Work to be completed - Take the entries below and reproduce exactly the portion that begins at the line containing "font-style: none ->" and ends at the line containing "text: 15 788", keeping both ends, dropping pictures, and adding nothing else.

Data under study -
▼

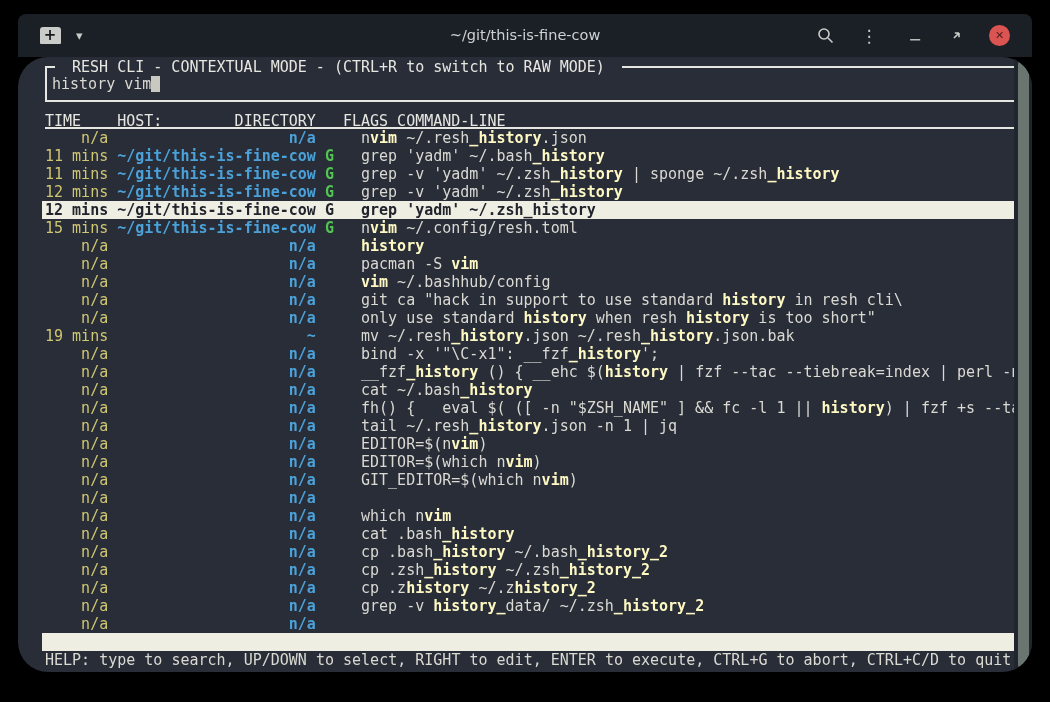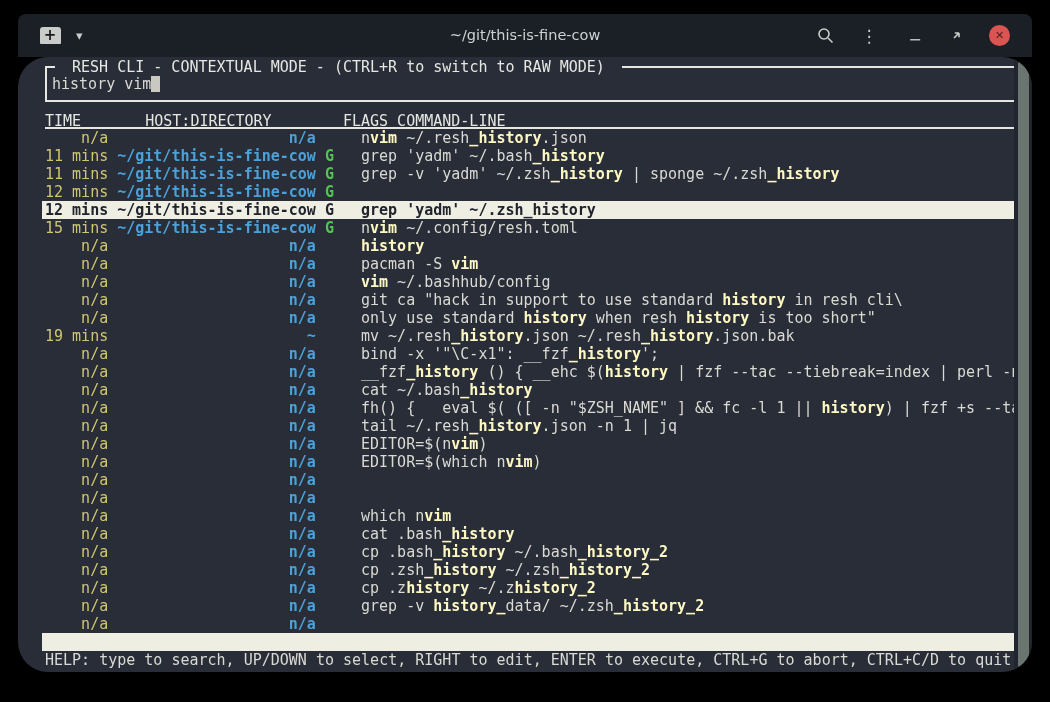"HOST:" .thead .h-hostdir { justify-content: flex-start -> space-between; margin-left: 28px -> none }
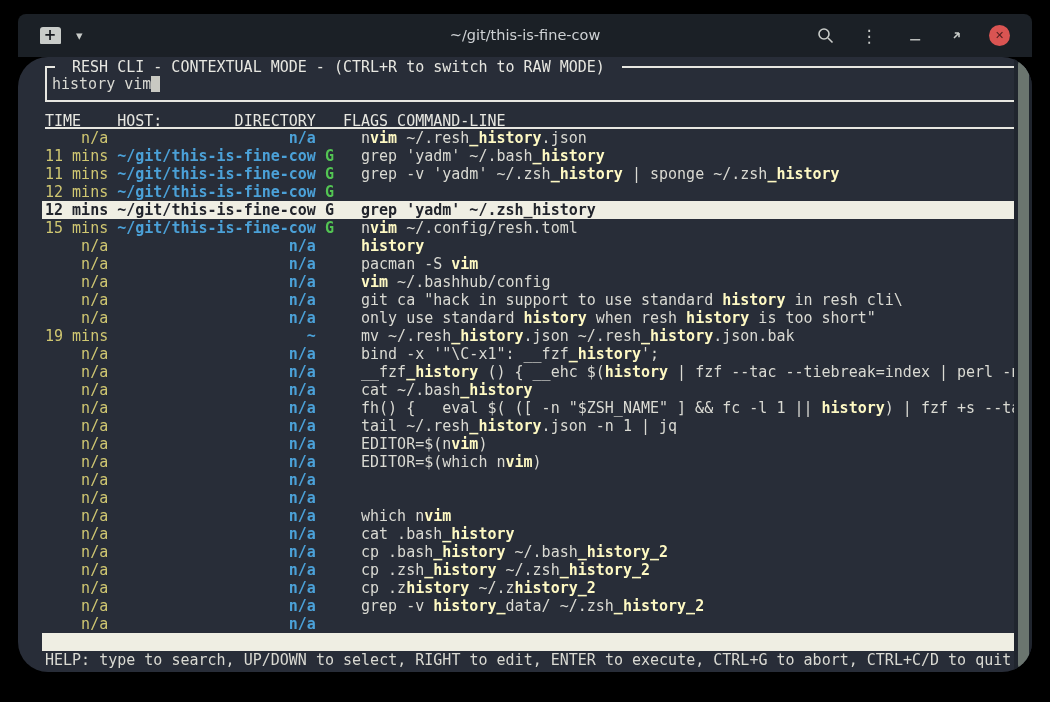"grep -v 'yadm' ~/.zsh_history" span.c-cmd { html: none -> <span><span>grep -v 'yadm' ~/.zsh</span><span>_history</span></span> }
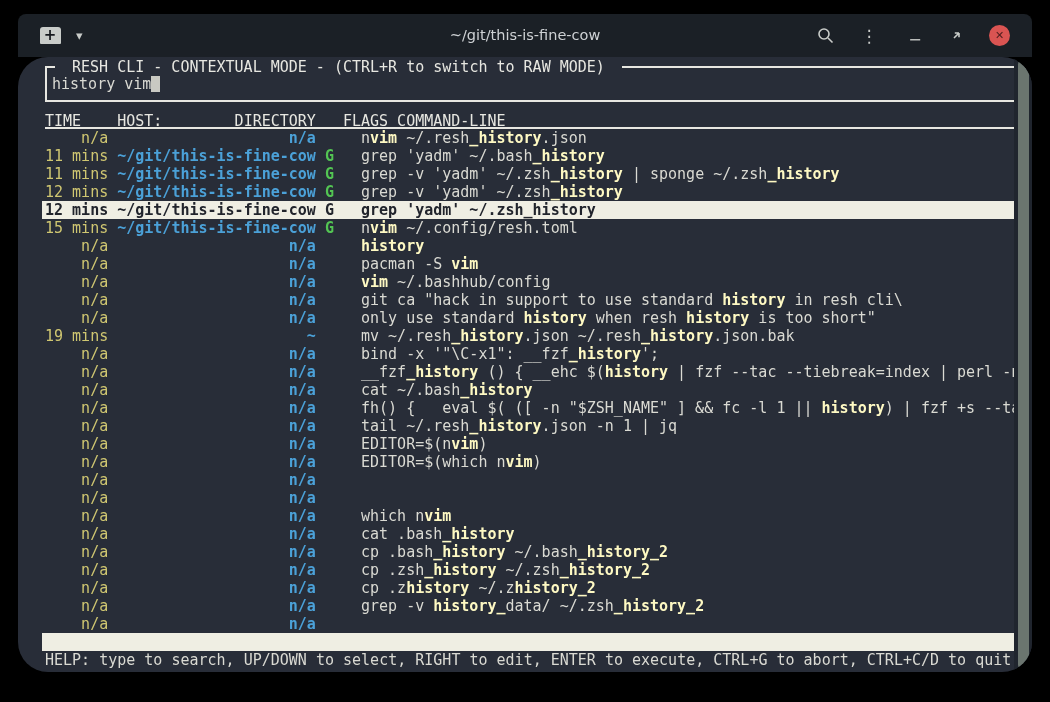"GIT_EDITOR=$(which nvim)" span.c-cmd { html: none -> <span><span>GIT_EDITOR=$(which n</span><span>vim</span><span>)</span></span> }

▲
▼

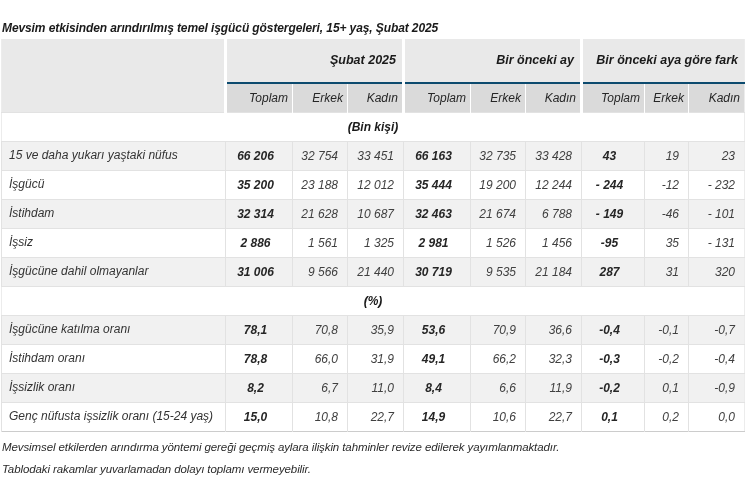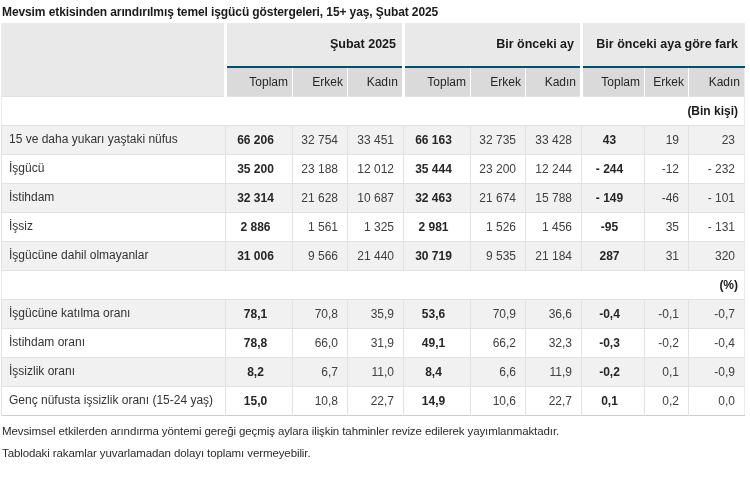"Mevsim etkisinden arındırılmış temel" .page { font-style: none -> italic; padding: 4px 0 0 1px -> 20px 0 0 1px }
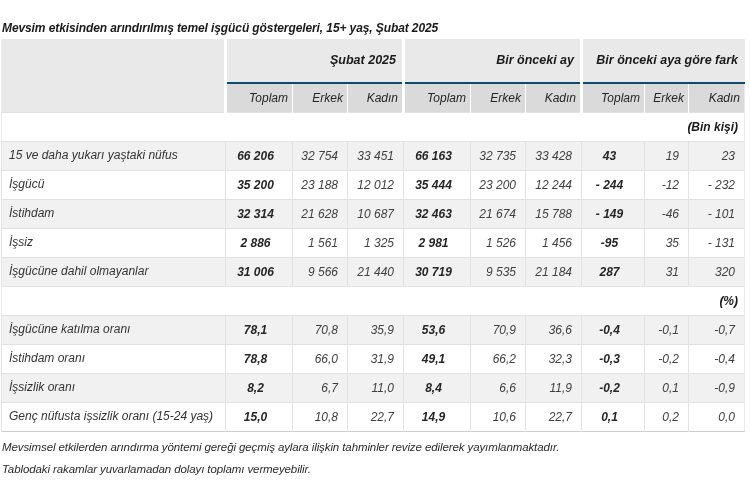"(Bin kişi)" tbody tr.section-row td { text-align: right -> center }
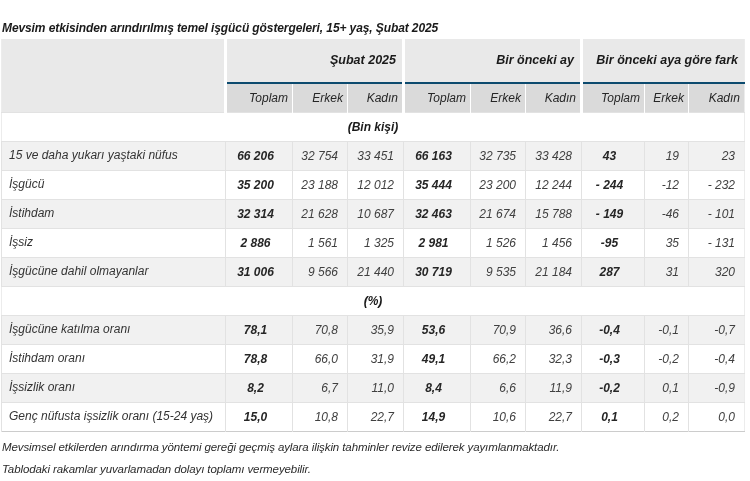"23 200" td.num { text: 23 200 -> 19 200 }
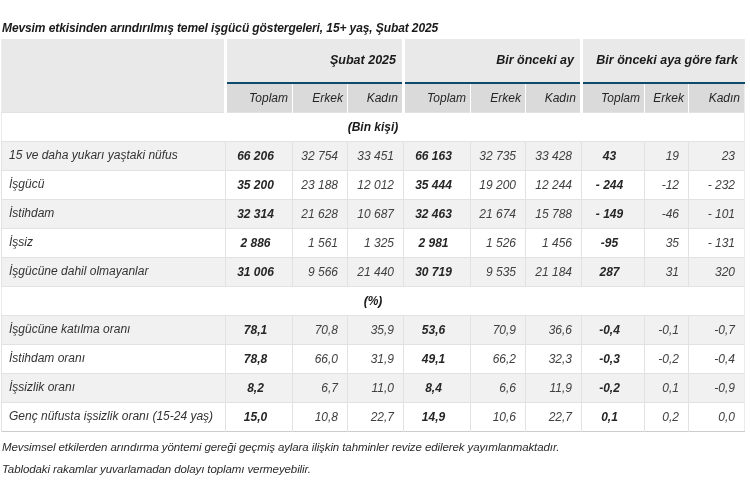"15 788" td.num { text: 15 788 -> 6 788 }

▲

Reply to the task -
"Mevsim etkisinden arındırılmış temel" .page { font-style: none -> italic; padding: 4px 0 0 1px -> 20px 0 0 1px }
"(Bin kişi)" tbody tr.section-row td { text-align: right -> center }
"23 200" td.num { text: 23 200 -> 19 200 }
"15 788" td.num { text: 15 788 -> 6 788 }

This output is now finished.